### EXTRACTED INFORMATION ###

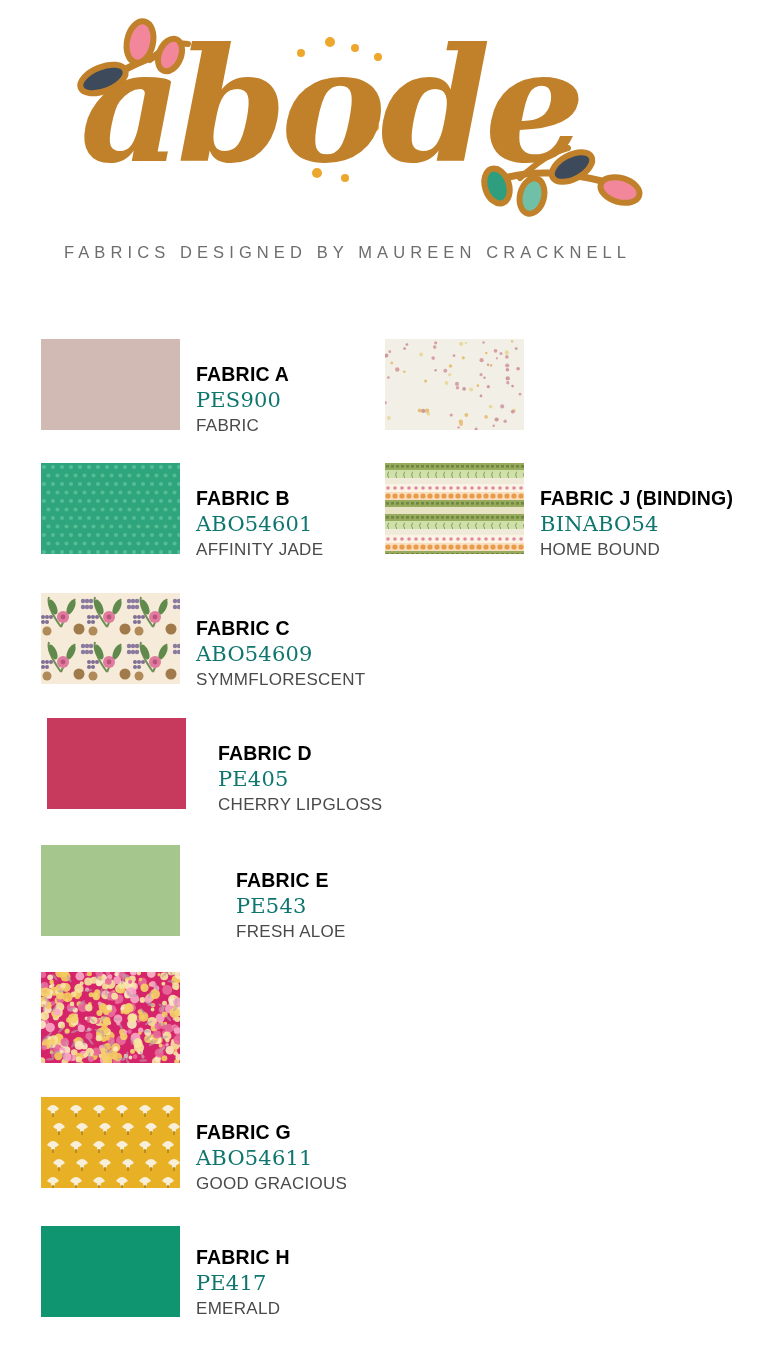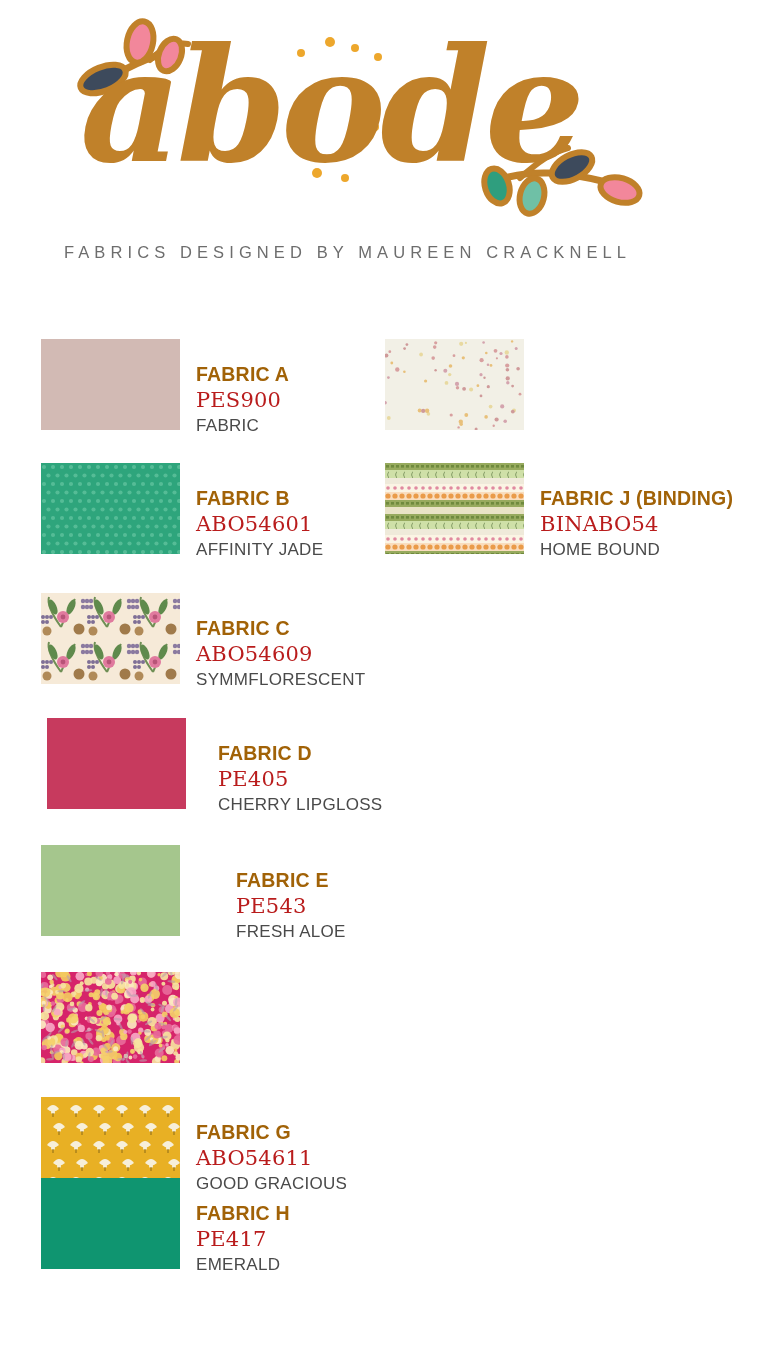"FABRIC A" .fab-title { color: #a16207 -> #000000 }
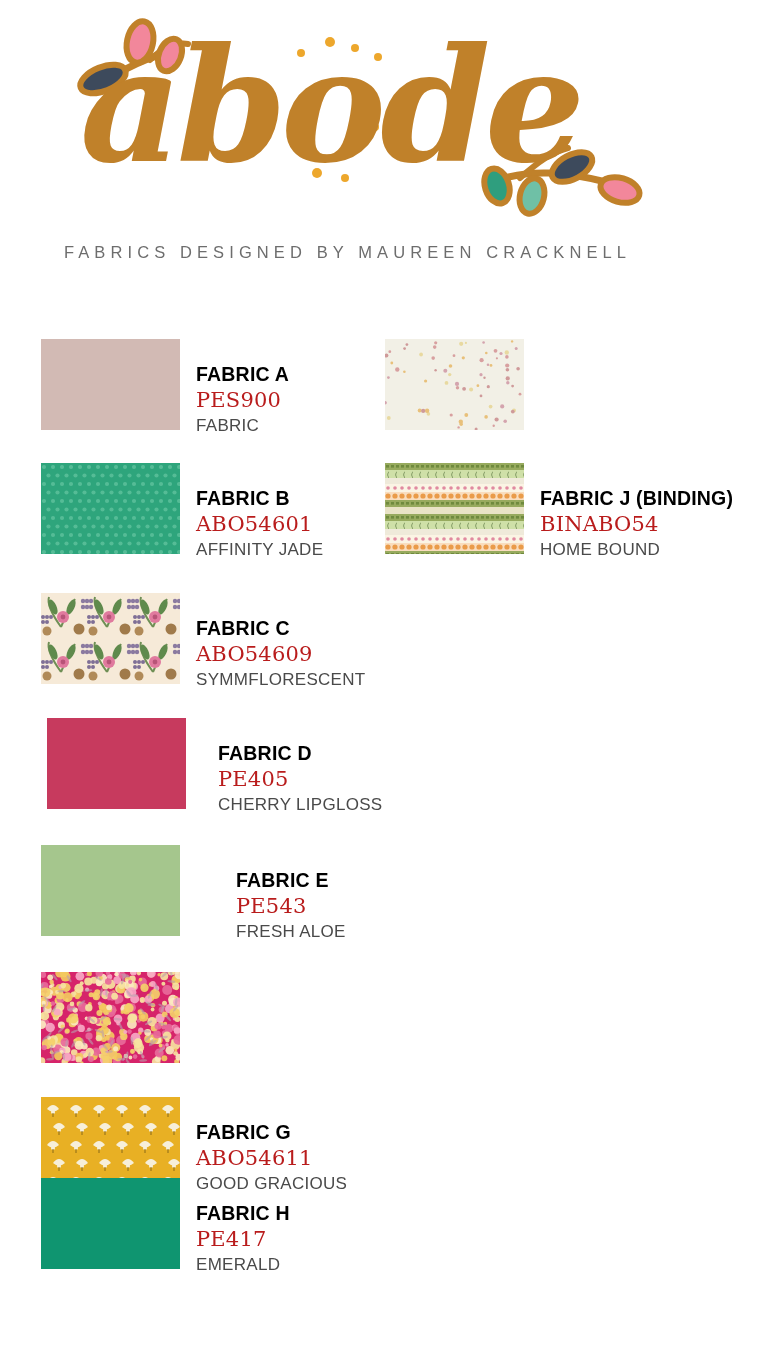"PES900" .fab-sku { color: #b91c1c -> #0f766e }
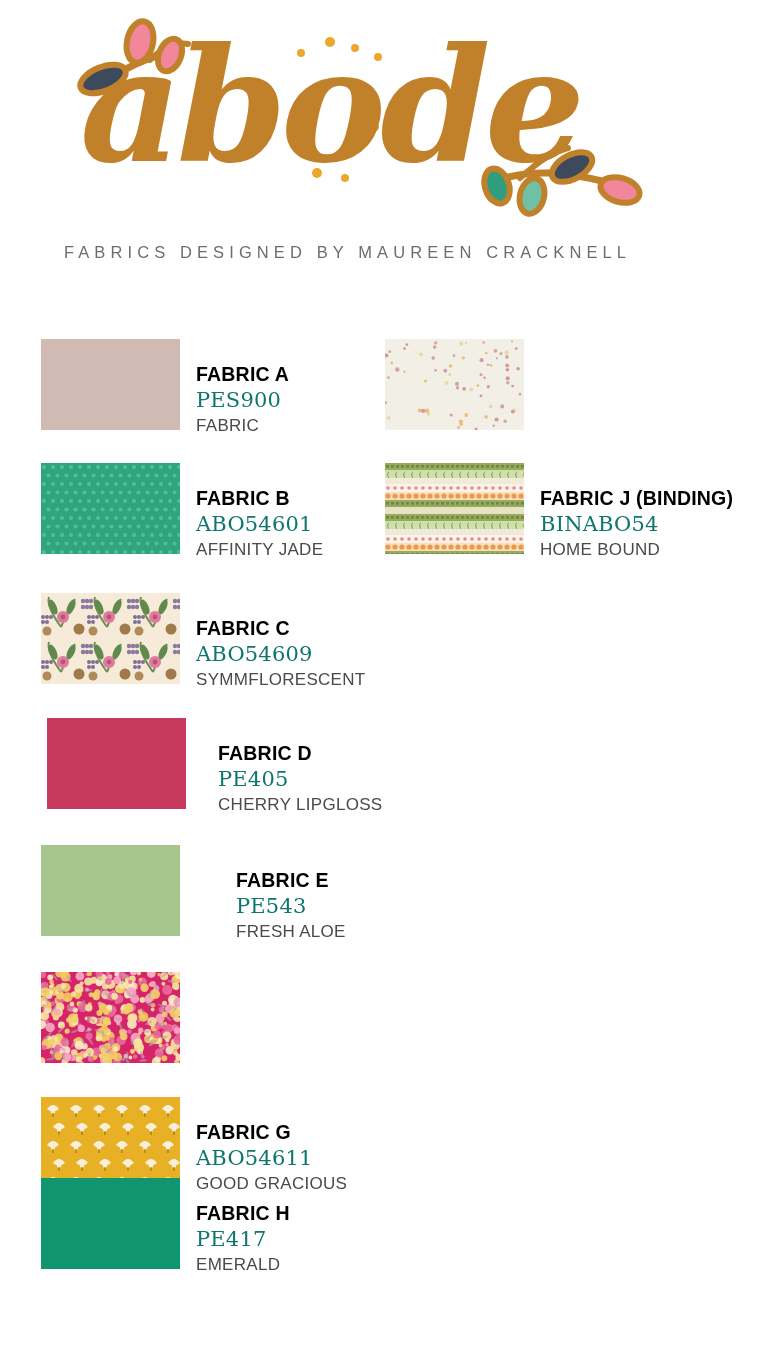"FABRIC H" div.fabric-item { align-items: none -> center; top: 1178px -> 1222px }
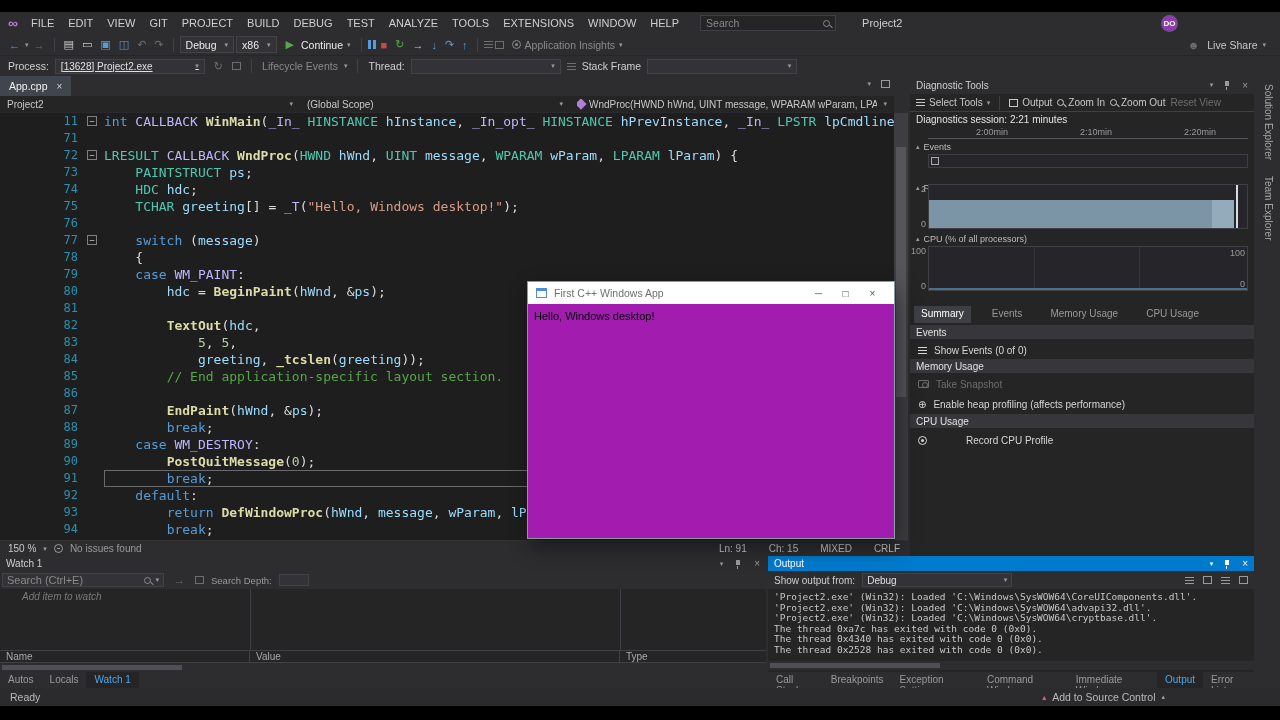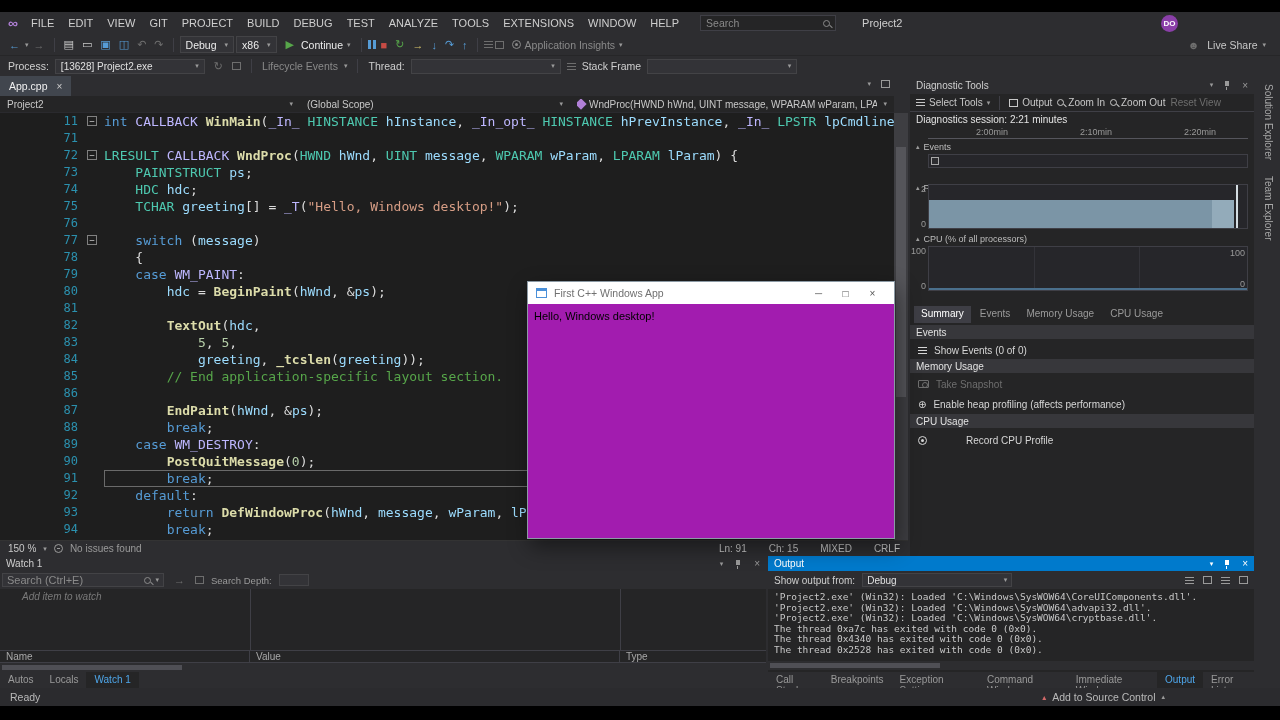"[13628] Project2.exe" span.pdd { text-decoration: none -> underline }
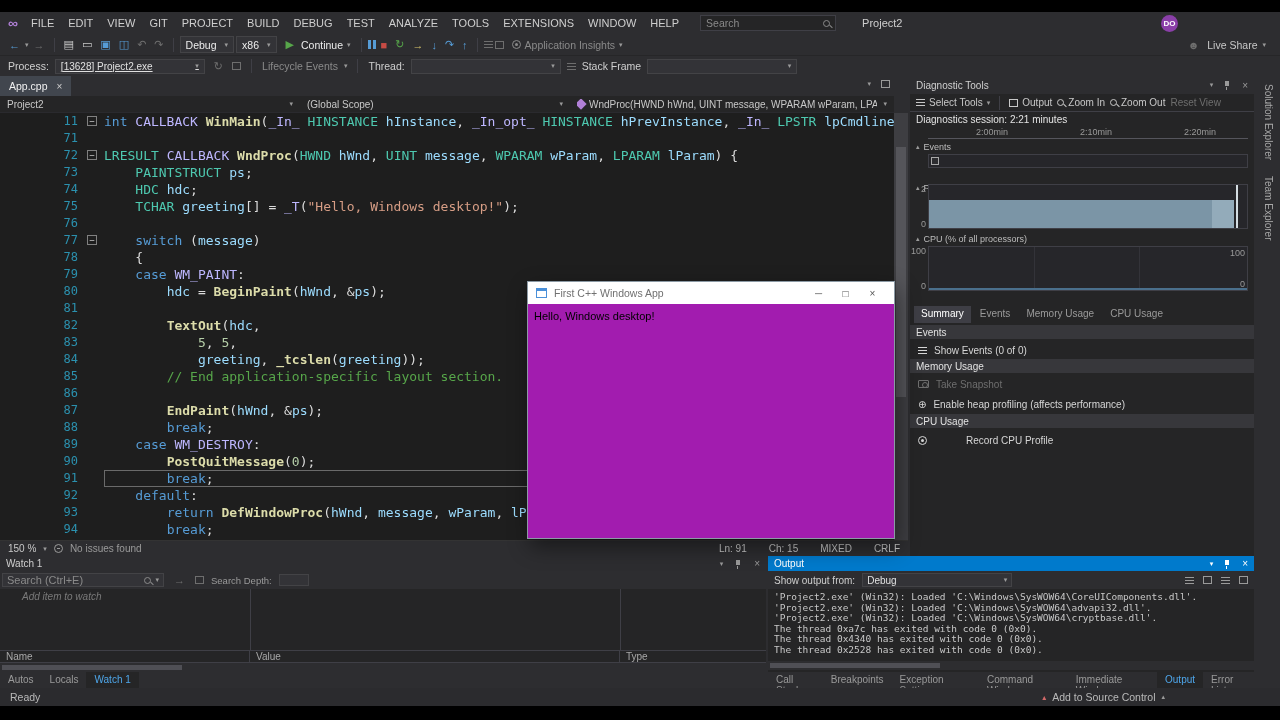"Summary" #diag-tabs { gap: 2px -> 14px }
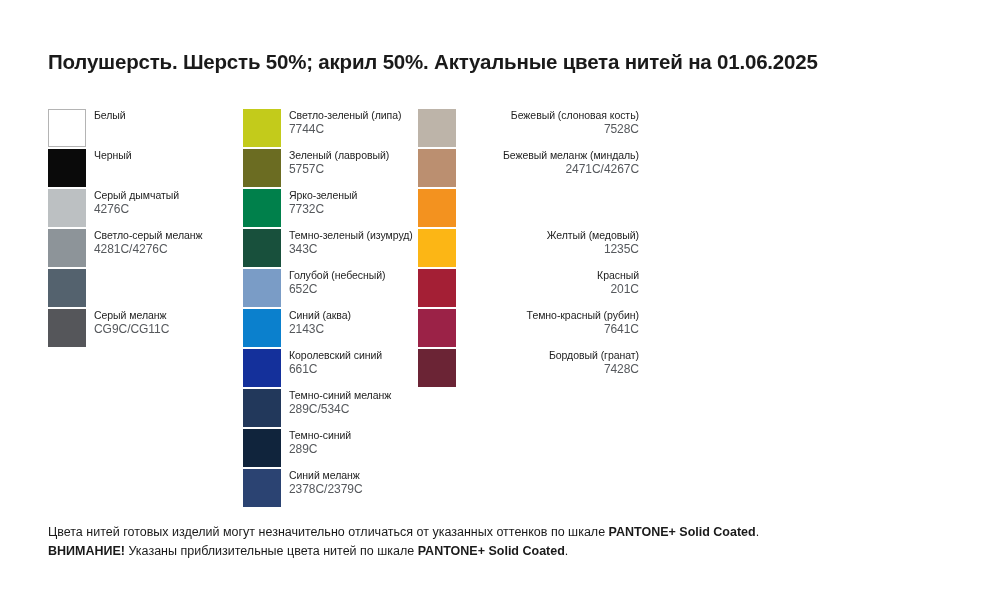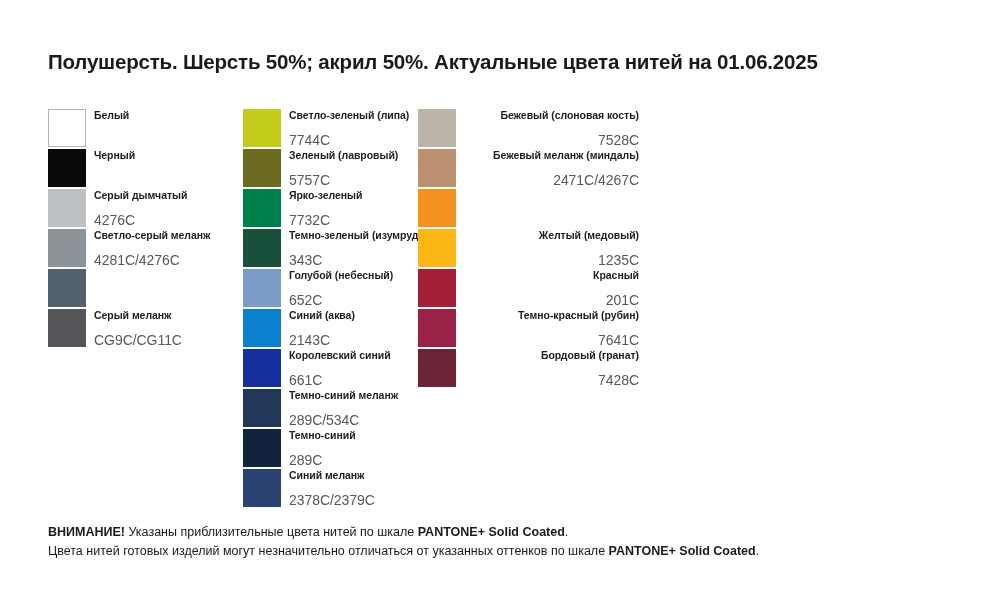"Белый" .swatch-name { font-weight: bold -> normal }
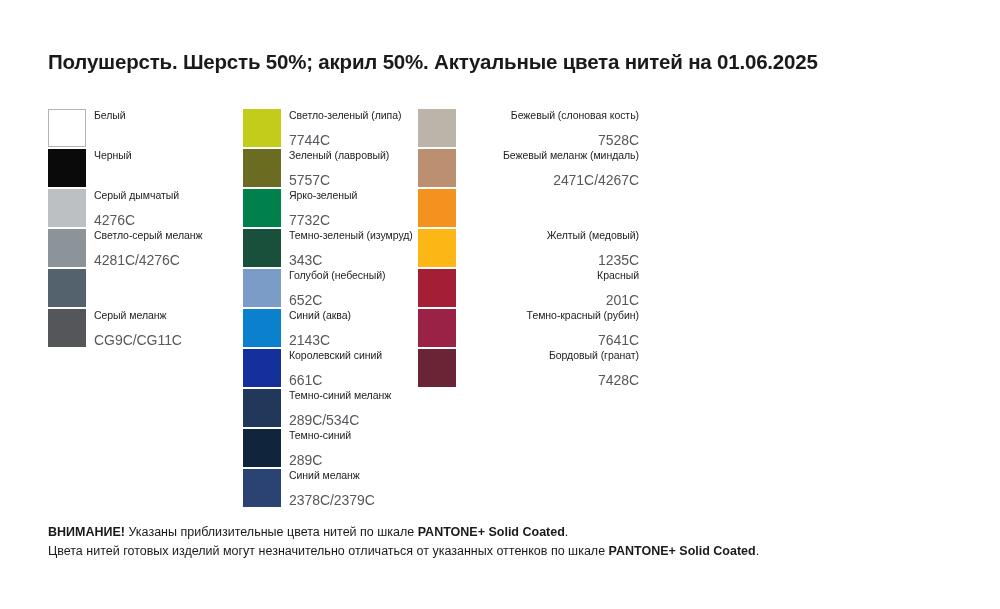"7744C" .swatch-code { font-size: 14px -> 12px; margin-top: 12px -> 1px }
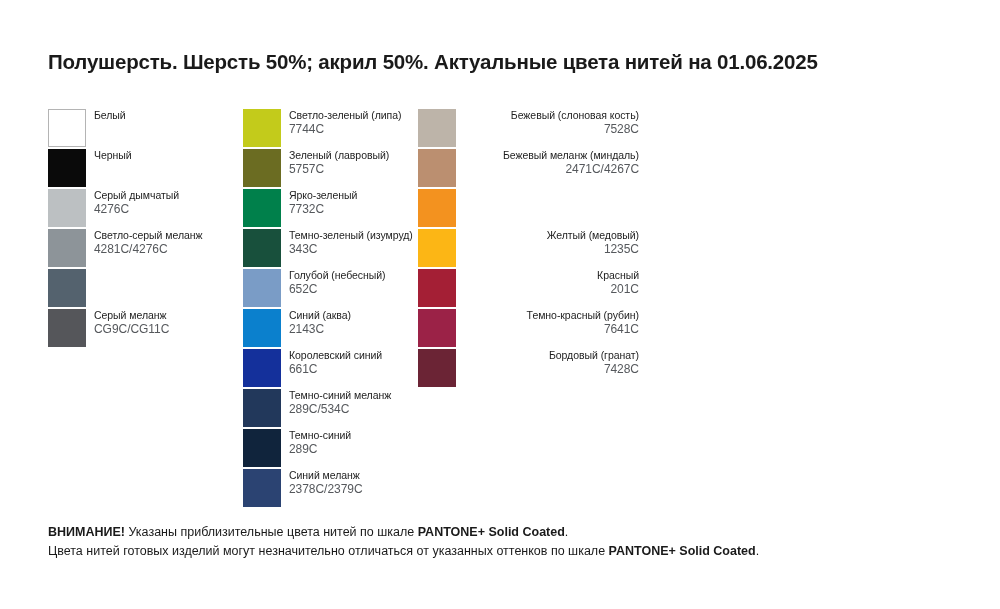"ВНИМАНИЕ! Указаны приблизительные цвета" div.footer-line { order: before "Цвета нитей готовых изделий могут" -> after "Цвета нитей готовых изделий могут" }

###

### WHAT YOU WILL DO
Would you write out an exact copy of the entries above, with no images?

### SOLVED EXERCISE
"FABRIC A" .fab-title { color: #a16207 -> #000000 }
"PES900" .fab-sku { color: #b91c1c -> #0f766e }
"FABRIC H" div.fabric-item { align-items: none -> center; top: 1178px -> 1222px }
"[13628] Project2.exe" span.pdd { text-decoration: none -> underline }
"Summary" #diag-tabs { gap: 2px -> 14px }
"Белый" .swatch-name { font-weight: bold -> normal }
"7744C" .swatch-code { font-size: 14px -> 12px; margin-top: 12px -> 1px }
"ВНИМАНИЕ! Указаны приблизительные цвета" div.footer-line { order: before "Цвета нитей готовых изделий могут" -> after "Цвета нитей готовых изделий могут" }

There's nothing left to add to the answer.